(Your task):
Where the line containing "4338 (951.47 us)</span>" appears in the records below, begin there and repeat each line exactly through the final one, dropping all pictures.

(Dataset records):

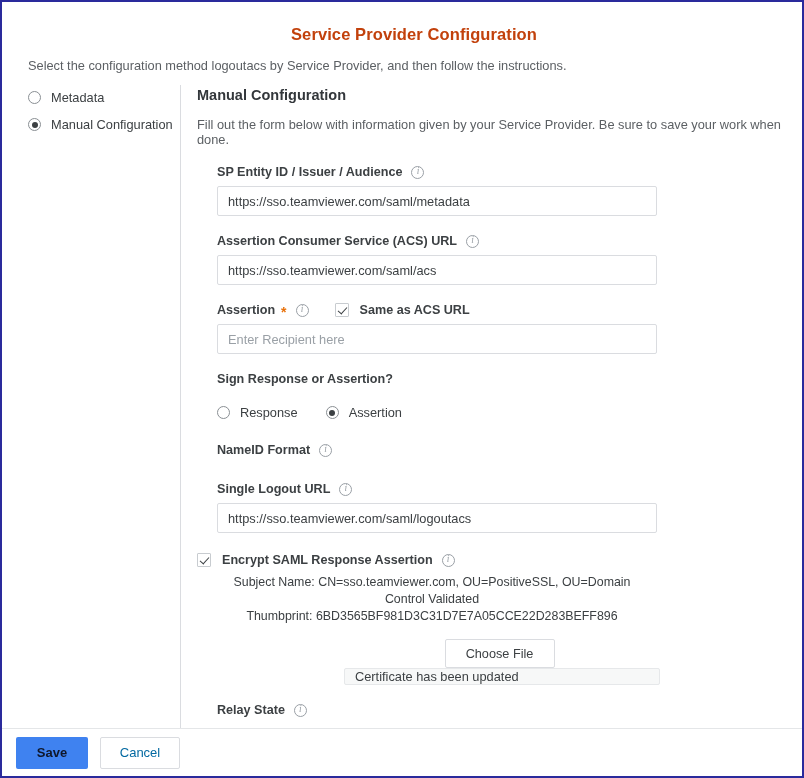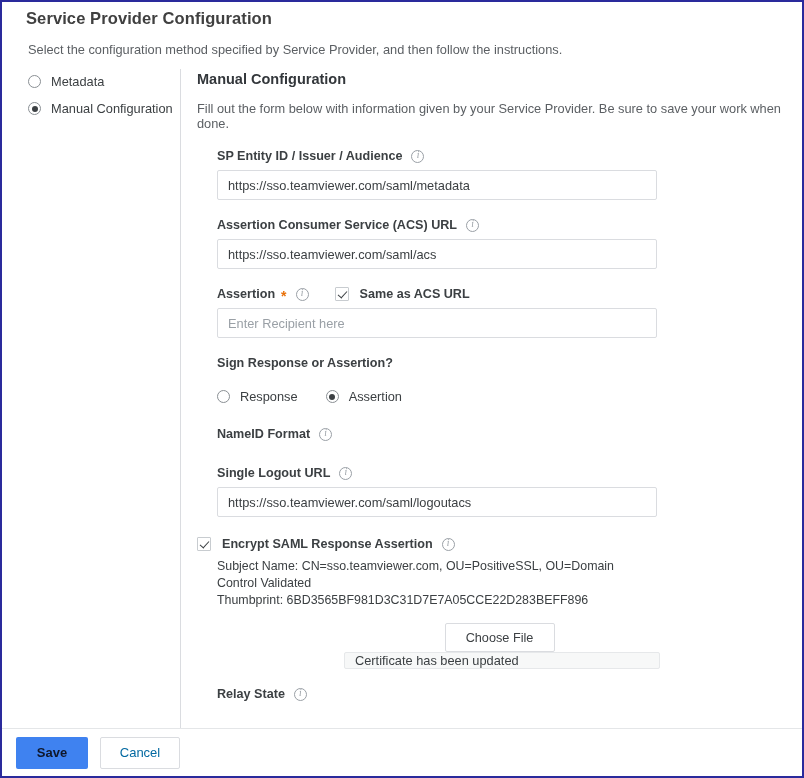--- a/index.html
+++ b/index.html
@@ -31,11 +31,12 @@
   }
   .page-title {
     margin: 0;
-    padding: 7px 0 0 24px;
+    padding: 23px 0 0 24px;
     font-size: 16.5px;
     font-weight: bold;
-    color: #404040;
+    color: #c2410c;
     letter-spacing: 0.1px;
+    text-align: center;
   }
   .page-subtitle {
     margin: 0;

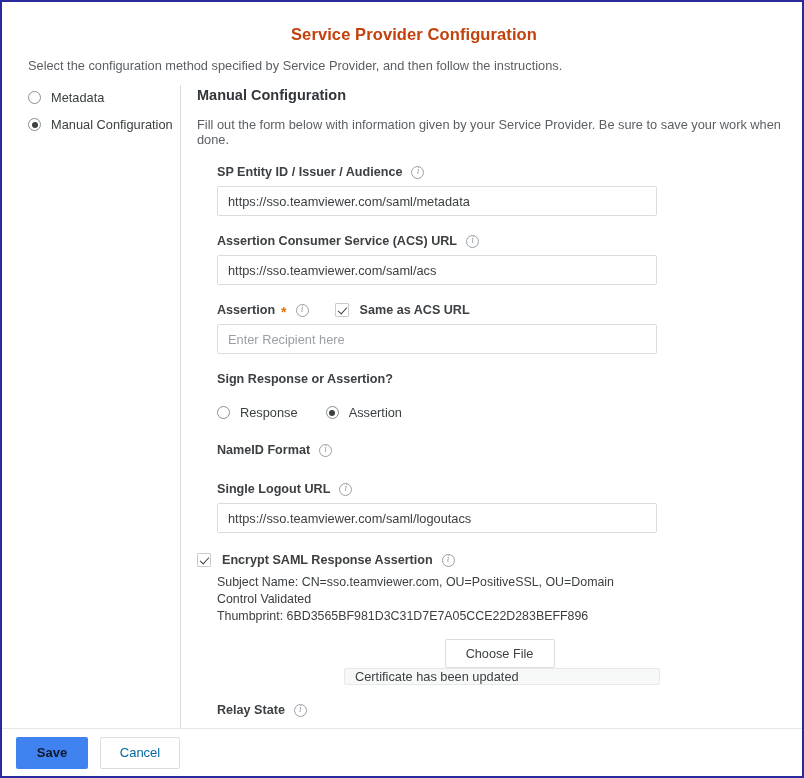--- a/index.html
+++ b/index.html
@@ -329,7 +329,7 @@
   <div class="scroll-area">
 
     <h1 class="page-title">Service Provider Configuration</h1>
-    <p class="page-subtitle">Select the configuration method specified by Service Provider, and then follow the instructions.</p>
+    <p class="page-subtitle">Select the configuration method logoutacs by Service Provider, and then follow the instructions.</p>
 
     <div class="columns">
 

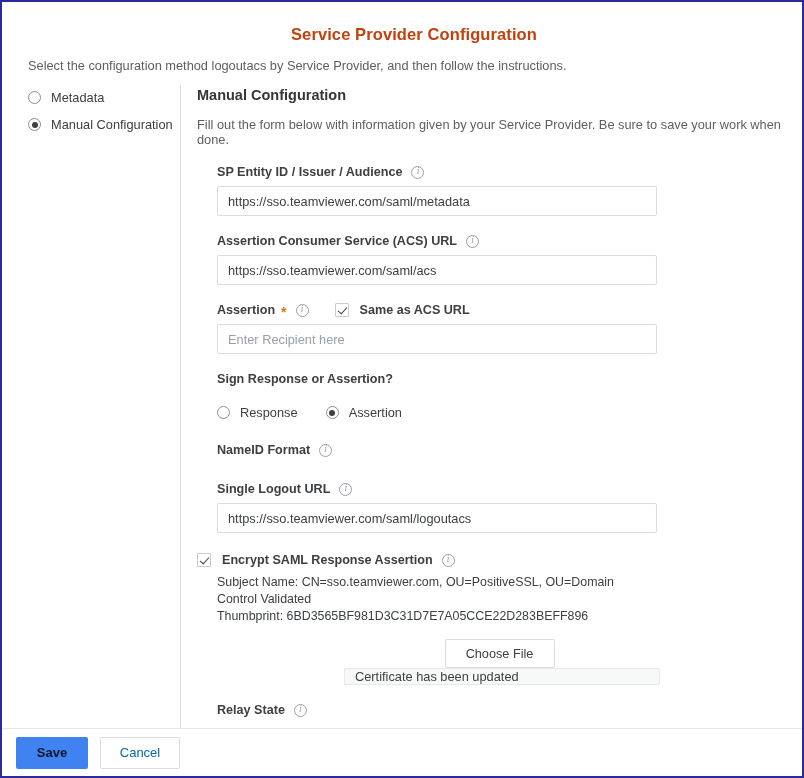--- a/index.html
+++ b/index.html
@@ -249,6 +249,7 @@
     color: #3c4043;
     line-height: 17px;
     width: 430px;
+    text-align: center;
   }
   .file-row {
     display: flex;

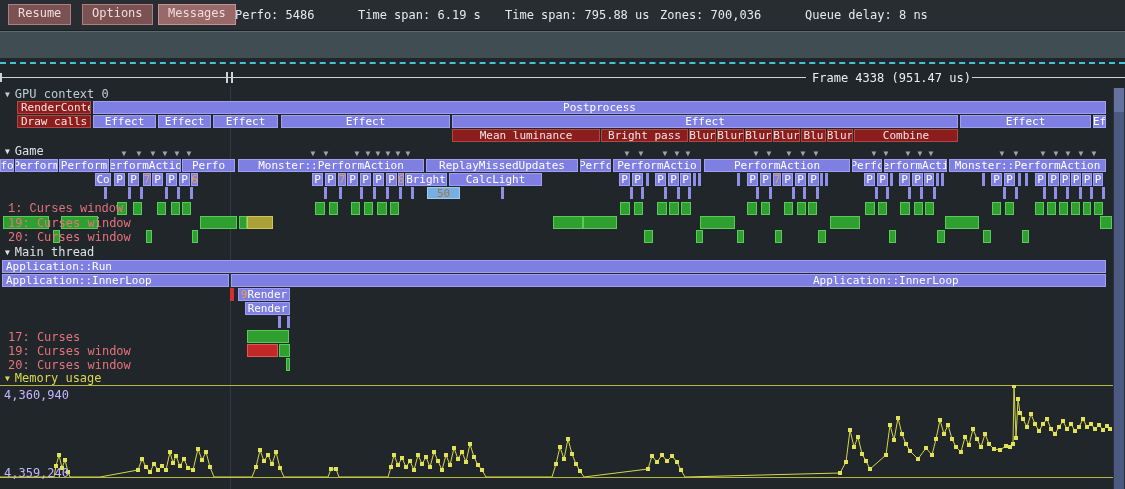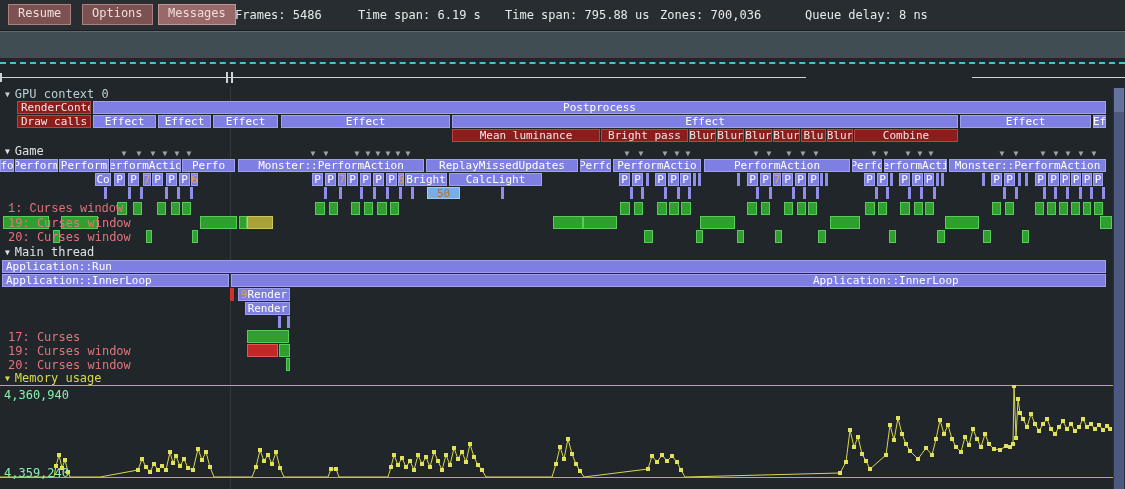--- a/index.html
+++ b/index.html
@@ -51,7 +51,7 @@
   <div class="btn" style="left:8px">Resume</div>
   <div class="btn" style="left:82px">Options</div>
   <div class="btn active" style="left:158px">Messages</div>
-  <span class="stat" style="left:235px"><span>Frames:</span> <span>5486</span></span>
+  <span class="stat" style="left:235px"><span>Perfo:</span> <span>5486</span></span>
   <span class="stat" style="left:358px"><span>Time span:</span> <span>6.19 s</span></span>
   <span class="stat" style="left:505px"><span>Time span:</span> <span>795.88 us</span></span>
   <span class="stat" style="left:660px"><span>Zones:</span> <span>700,036</span></span>

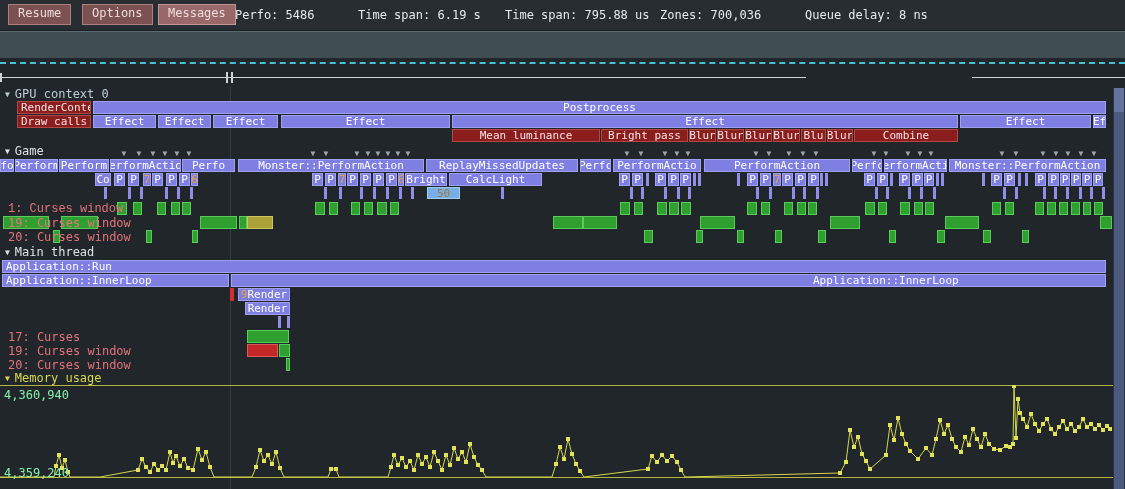--- a/index.html
+++ b/index.html
@@ -67,6 +67,7 @@
   <div class="rtick" style="left:0;top:4px;height:9px"></div>
   <div class="rtick" style="left:226px"></div>
   <div class="rtick" style="left:231px"></div>
+  <span class="rlabel">Frame 4338 (951.47 us)</span>
 </div>
 
 <div class="vline"></div>

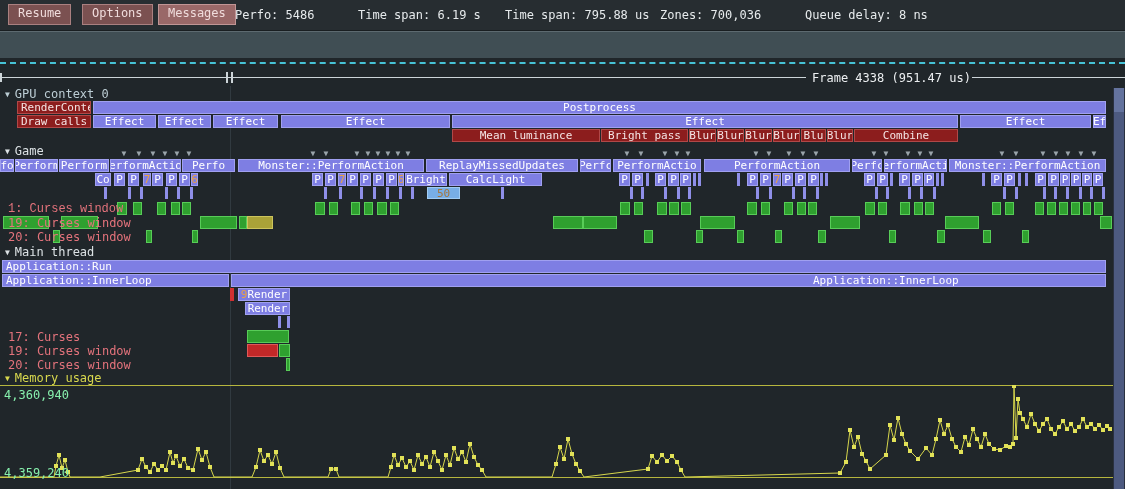--- a/index.html
+++ b/index.html
@@ -38,7 +38,7 @@
   .sec{position:absolute;left:5px;font-size:12px;line-height:13px;white-space:nowrap}
   .sec .tri{font-size:8px;margin-right:5px;vertical-align:1px}
   .tlabel{position:absolute;left:8px;font-size:12px;line-height:13px;color:#e4737c;white-space:nowrap;z-index:3}
-  .memlabel{position:absolute;left:4px;font-size:12px;color:#86efac;z-index:2}
+  .memlabel{position:absolute;left:4px;font-size:12px;color:#c4b5fd;z-index:2}
   .scroll-track{position:absolute;left:1113px;top:88px;width:12px;height:401px;background:#2a3140}
   .scroll-thumb{position:absolute;left:1px;top:0;width:10px;height:401px;background:#4d5a80}
   .scroll-cap{position:absolute;left:1px;top:0;width:10px;height:24px;background:#64739e}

(Result):
+  <span class="rlabel">Frame 4338 (951.47 us)</span>
 </div>
 
 <div class="vline"></div>

--- a/index.html
+++ b/index.html
@@ -38,7 +38,7 @@
   .sec{position:absolute;left:5px;font-size:12px;line-height:13px;white-space:nowrap}
   .sec .tri{font-size:8px;margin-right:5px;vertical-align:1px}
   .tlabel{position:absolute;left:8px;font-size:12px;line-height:13px;color:#e4737c;white-space:nowrap;z-index:3}
-  .memlabel{position:absolute;left:4px;font-size:12px;color:#86efac;z-index:2}
+  .memlabel{position:absolute;left:4px;font-size:12px;color:#c4b5fd;z-index:2}
   .scroll-track{position:absolute;left:1113px;top:88px;width:12px;height:401px;background:#2a3140}
   .scroll-thumb{position:absolute;left:1px;top:0;width:10px;height:401px;background:#4d5a80}
   .scroll-cap{position:absolute;left:1px;top:0;width:10px;height:24px;background:#64739e}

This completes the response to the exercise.